:: TASK TO COMPLETE ::
Find, in the records below, the line that contains "background: #b91c1c ->" and the line that contains "color: #0c4a6e ->". Copy those two lines and everything between them exactly, but not the pictures.

:: SOURCE RECORDS ::
——————————

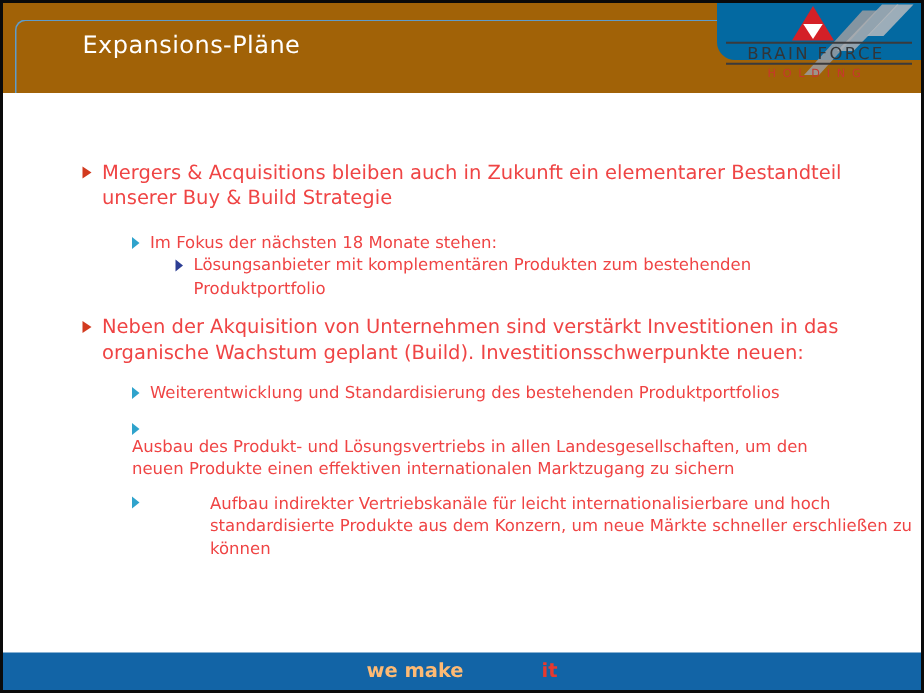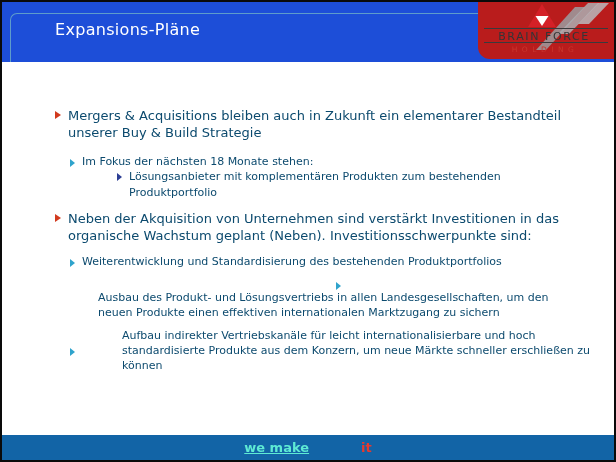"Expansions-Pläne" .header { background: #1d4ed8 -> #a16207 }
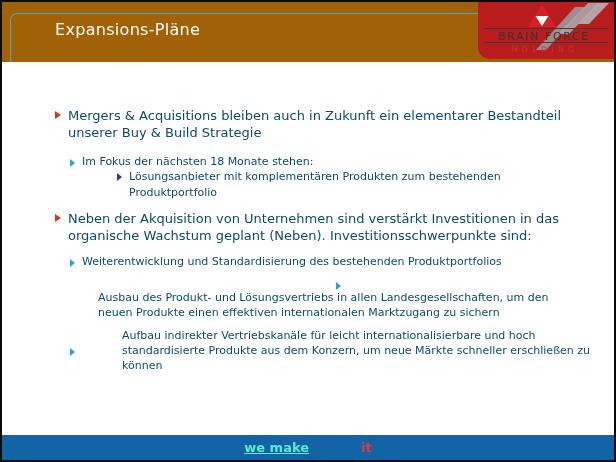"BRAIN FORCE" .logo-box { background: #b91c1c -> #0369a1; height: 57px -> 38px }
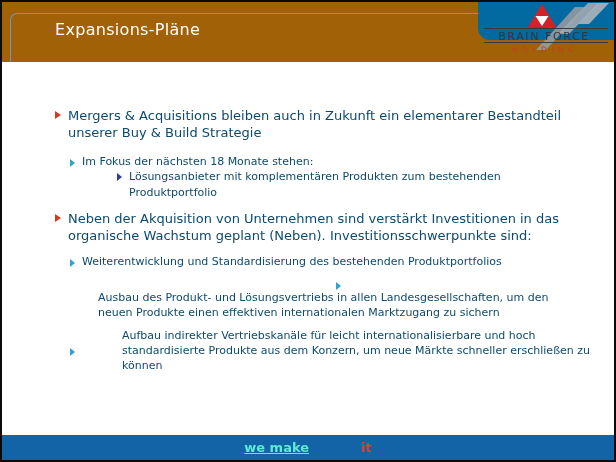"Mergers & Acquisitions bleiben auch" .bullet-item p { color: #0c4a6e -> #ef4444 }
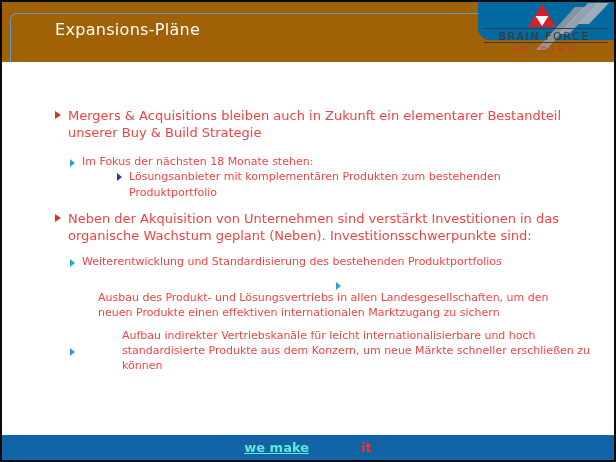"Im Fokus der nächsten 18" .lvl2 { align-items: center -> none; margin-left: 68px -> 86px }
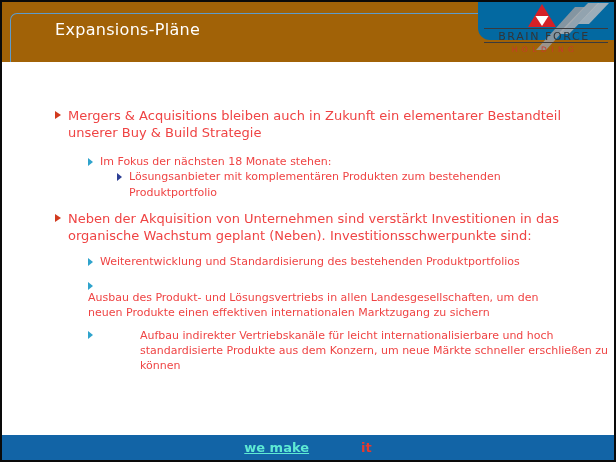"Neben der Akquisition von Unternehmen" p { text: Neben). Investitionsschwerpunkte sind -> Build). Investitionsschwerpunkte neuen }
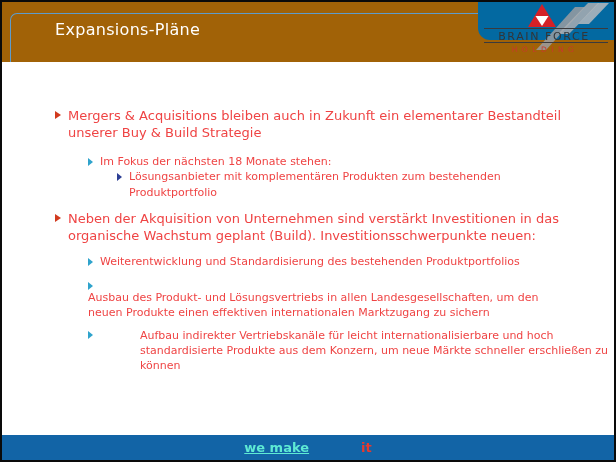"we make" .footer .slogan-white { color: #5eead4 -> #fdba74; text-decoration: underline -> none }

——————————

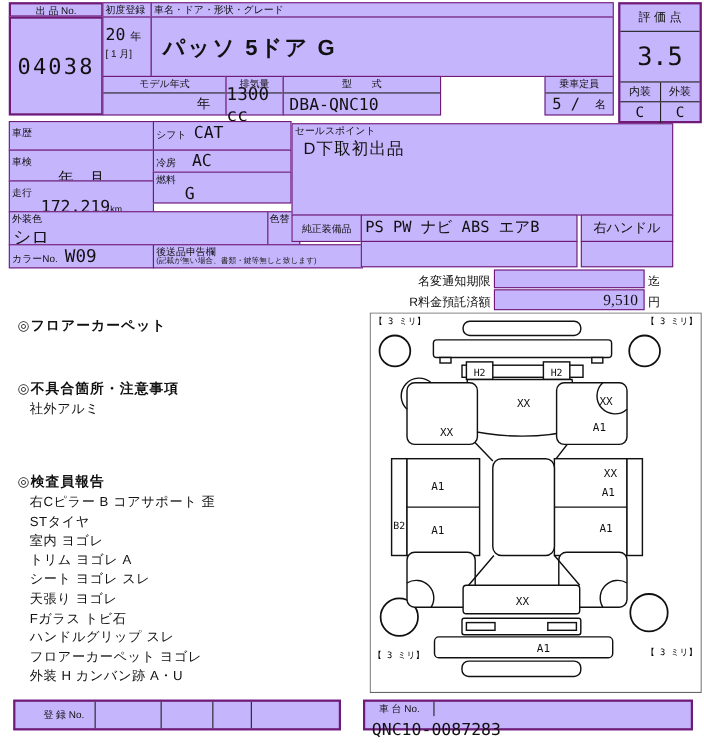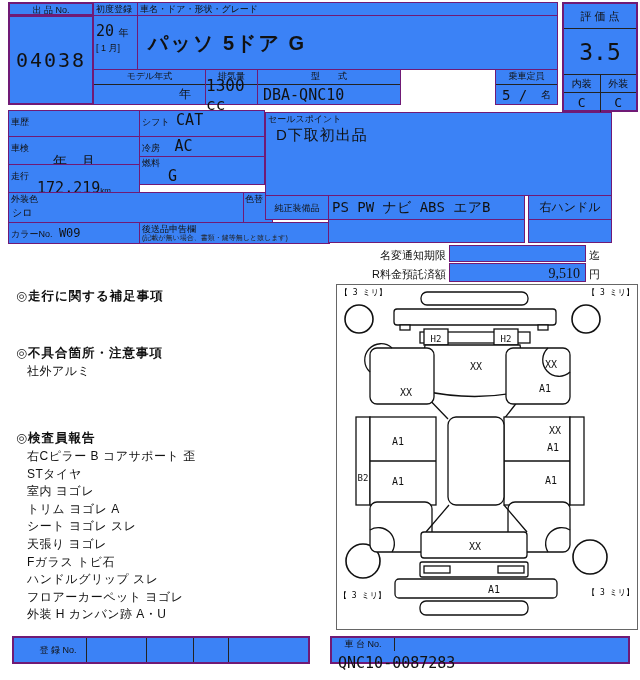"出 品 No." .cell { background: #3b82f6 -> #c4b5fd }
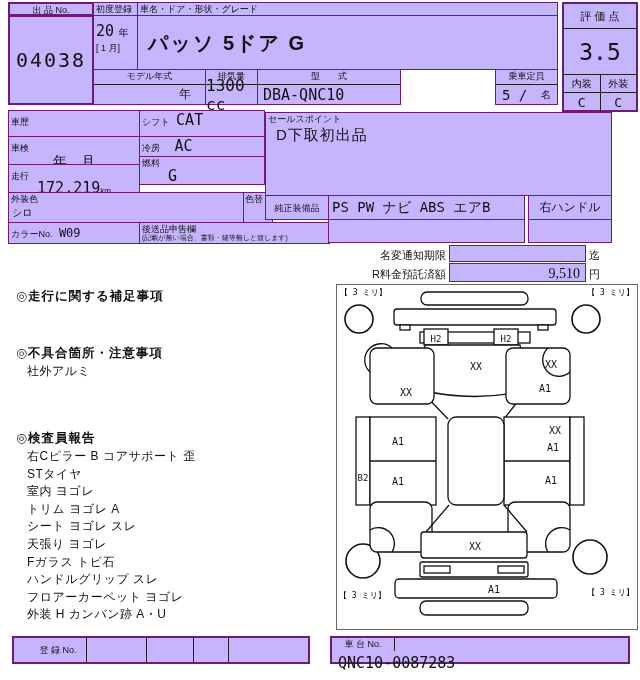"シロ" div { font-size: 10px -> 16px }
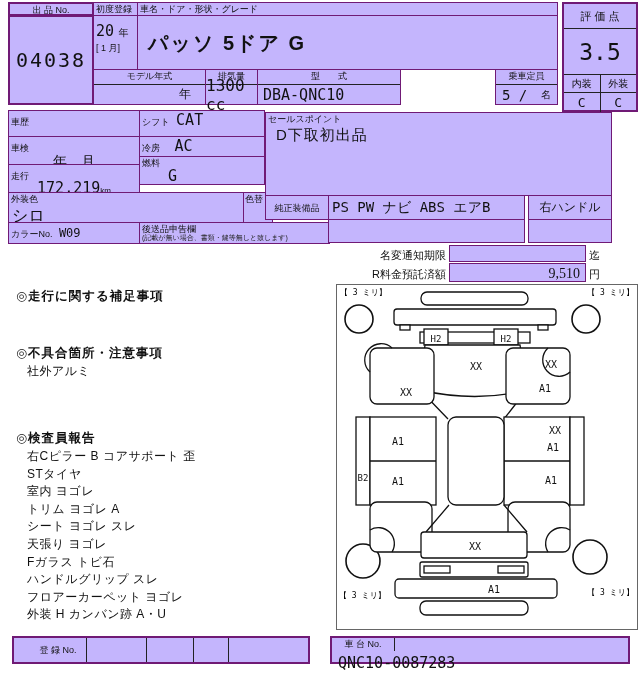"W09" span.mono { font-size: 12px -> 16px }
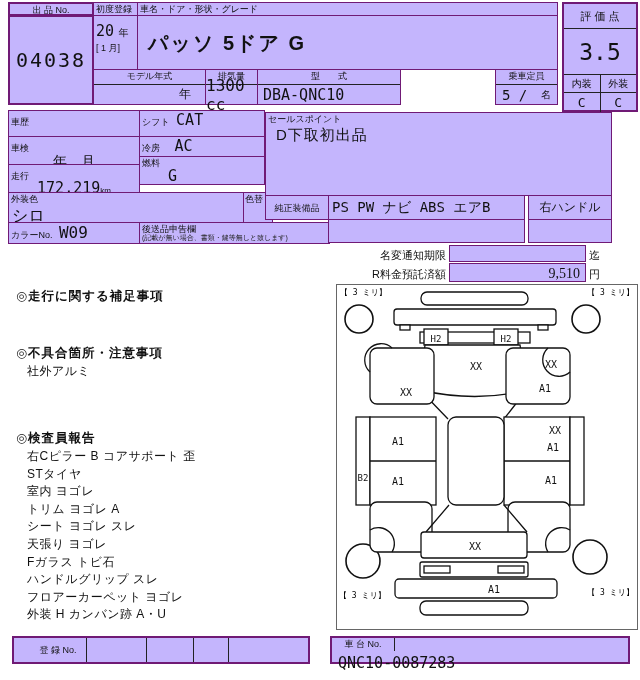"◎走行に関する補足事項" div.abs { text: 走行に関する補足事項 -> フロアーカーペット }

——————————

:: EXERCISE SOLUTION ::
"BRAIN FORCE" .logo-box { background: #b91c1c -> #0369a1; height: 57px -> 38px }
"Mergers & Acquisitions bleiben auch" .bullet-item p { color: #0c4a6e -> #ef4444 }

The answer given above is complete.